Change listing data:
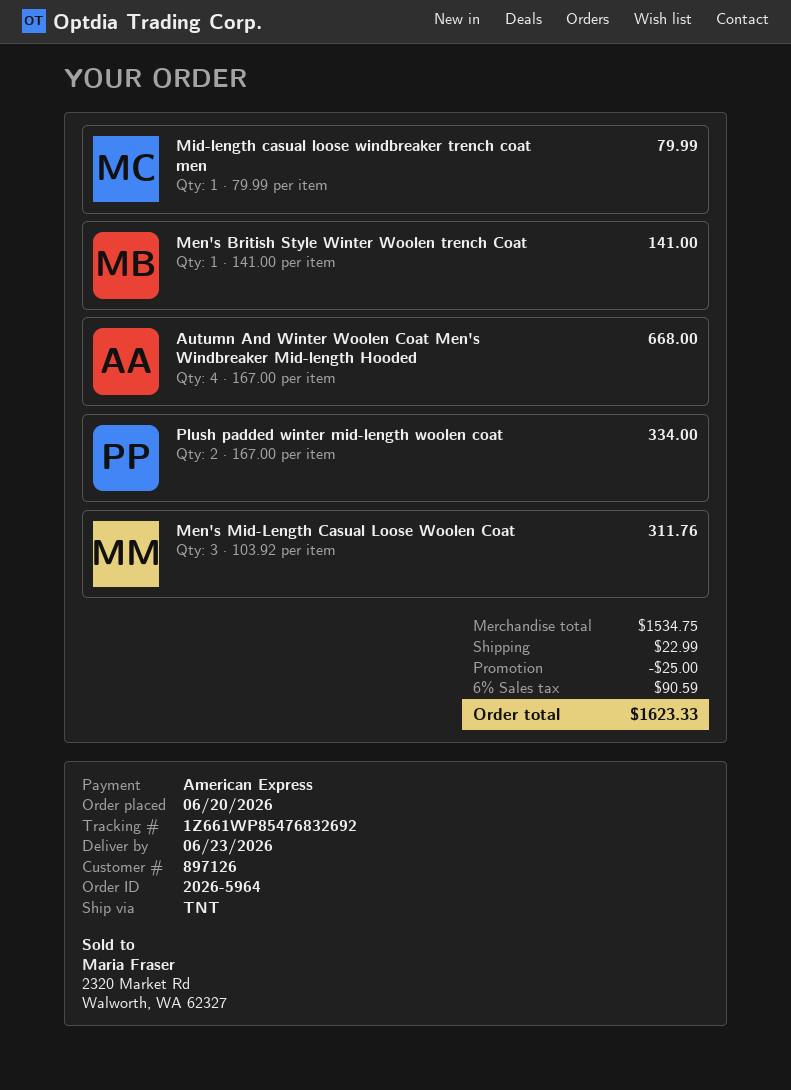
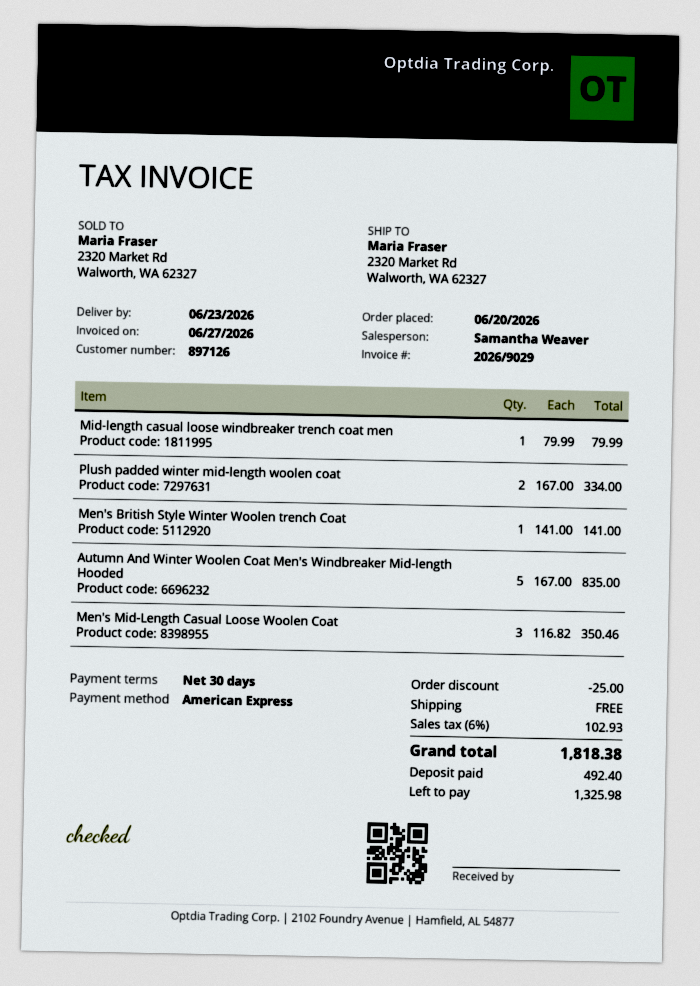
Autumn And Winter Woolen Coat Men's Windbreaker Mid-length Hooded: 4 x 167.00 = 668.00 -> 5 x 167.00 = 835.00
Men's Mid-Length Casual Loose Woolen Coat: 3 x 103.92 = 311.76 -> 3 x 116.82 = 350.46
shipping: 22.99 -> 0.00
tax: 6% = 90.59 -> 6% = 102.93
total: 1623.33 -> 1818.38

Exercise goal: Show every line in the entries where the string "Woolen" occurs.

Reply:
Autumn And Winter Woolen Coat Men's Windbreaker Mid-length Hooded: 4 x 167.00 = 668.00 -> 5 x 167.00 = 835.00
Men's Mid-Length Casual Loose Woolen Coat: 3 x 103.92 = 311.76 -> 3 x 116.82 = 350.46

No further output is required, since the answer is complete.